Hayden School Board paves the way for possible layoffs
Hayden — The Hayden School Board approved a resolution Wednesday that would allow the district to legally lay off employees should that be necessary to address a projected budget shortfall of nearly $495,000 in the 2010-11 school year.
Board members approved a motion, 5-0, to declare a state of fiscal exigency. It was added to the agenda at the beginning of the meeting.
The district’s administration was advised to suggest to the School Board that it pass the resolution during a webinar Wednesday led by attorneys from the Colorado Association of School Boards. The webinar was the first in a series of three to assist districts as they prepare budgets for next school year.
Superintendent Greg Rockhold said the district’s attorney also recommended that the board pass the resolution.
Fiscal exigency is defined by CASB as “any significant decline in the Board of Education’s ability to fund the operations of the district as a result of a decline in student enrollment, restrictions on revenues, increased costs or any other action, event or condition that may cause the district’s current or projected budget to be insufficient to adequately meet the district’s current or projected needs.”
Rockhold said a state of fiscal exigency had to be in place “to legally cover our bases” should the School Board choose to reduce staff or change programs that reduce staff. He said the district couldn’t enact its “Reduction in Force” policy without approving the resolution.
School Board President Brian Hoza said approving the resolution formally announces the position Hayden finds itself in for the 2010-11 school year. The projected shortfall — nearly 10 percent of the district’s more than $5 million general fund — is based on a 10 percent reduction in funding from the state, additional costs for employee health insurance and retirement benefits, employee salary step increases and decreased student enrollment.

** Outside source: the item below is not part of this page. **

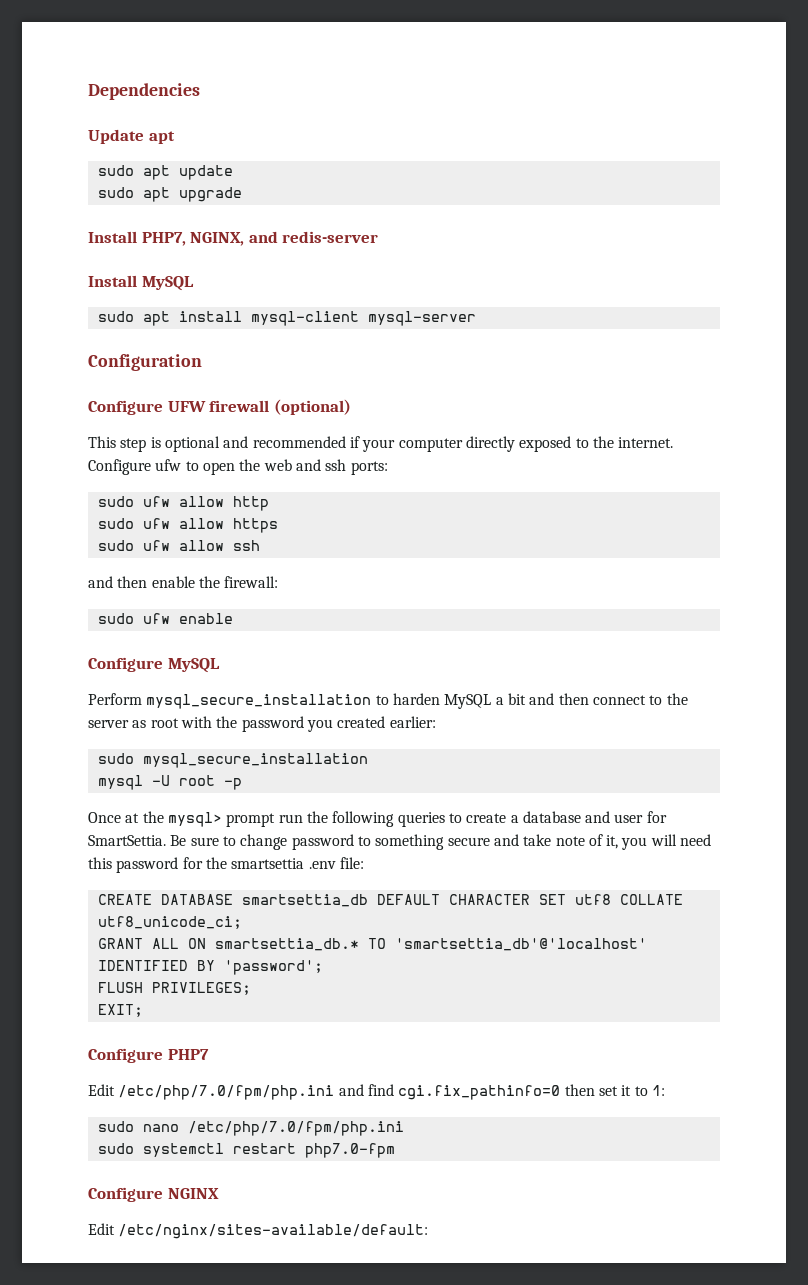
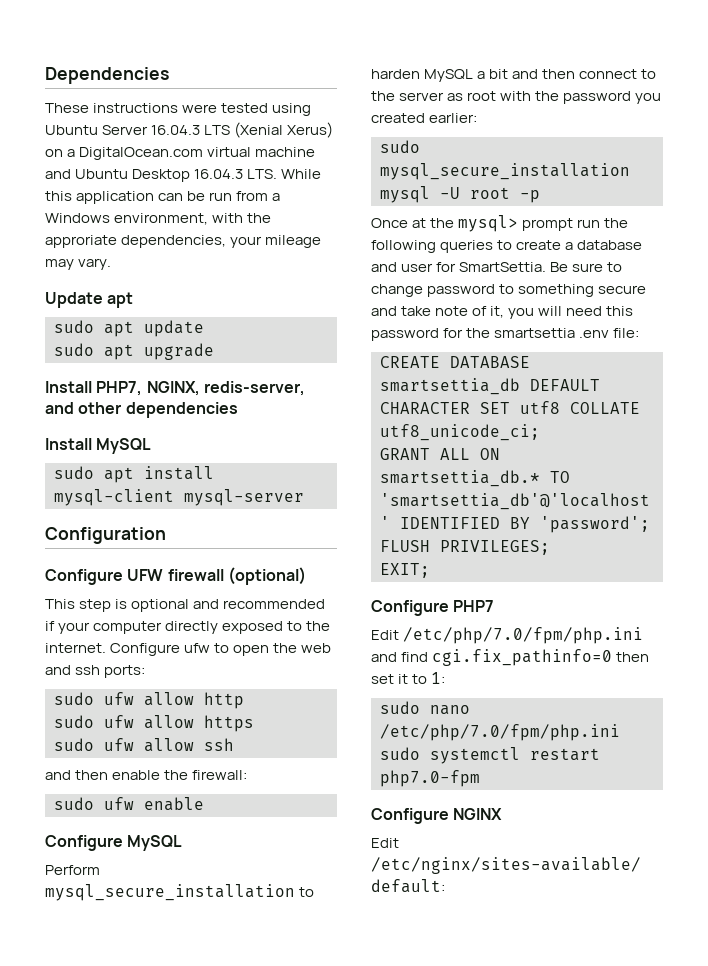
+ These instructions were tested using Ubuntu Server 16.04.3 LTS (Xenial Xerus) on a DigitalOcean.com virtual machine and Ubuntu Desktop 16.04.3 LTS. While this application can be run from a Windows environment, with the approriate dependencies, your mileage may vary.
- Install PHP7, NGINX, and redis-server
+ Install PHP7, NGINX, redis-server, and other dependencies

Before the vote, School Board member Kurt Frentress asked whether it was necessary to declare a state of fiscal exigency Wednesday night or if it could be done instead before board members approved budget measures. He said he didn’t want to “panic people unreasonably.”
The district’s staff already is aware that layoffs could be possible in 2010-11, said Hayden Valley Elementary School Principal Rhonda Sweetser.
“I don’t think it’s a shock to the public or our staff that we’re there,” she said. “It’s a huge amount to cut. My staff is already stressed. To me, it’s the reality of where we’re at.”
The district’s administration said no decisions had been made about whether to reduce staff next school year.
The district will have a better idea after compiling results from a survey to engage community members in the budget process. Letters were sent to 1,200 community members and about 75 district staff members last week explaining why it was being conducted and how to complete it.
The survey is accessible online in English and Spanish at http://www.haydenschools.org by clicking the “Community Budget Survey” or “Encuesta sobre el Presupuesto” links at the top of the home page. Hard copies also are available at each district school and the administrative offices.
The deadline for completing the survey is Friday.
It asks questions in categories including demographics, instruction, extra-curricular, support services, administrative structure and alternative funding sources.
Hayden High School Principal Troy Zabel said initial returns were supportive of a mill levy override and a half-cent sales tax for education.
After compiling the survey results, the district’s budget committee will meet with staff and parent groups to get additional feedback, Zabel said. He said the results and feedback would be presented to the School Board during a work session scheduled for 5 p.m. March 10.
Board members are scheduled to consider preliminary budget measures for the 2010-11 school year at their March 17 meeting.
As of Wednesday, community members had completed 117 surveys, and district staff returned 32, Zabel said. He said the goal was to get 30 percent, or about 350 surveys, completed by the community.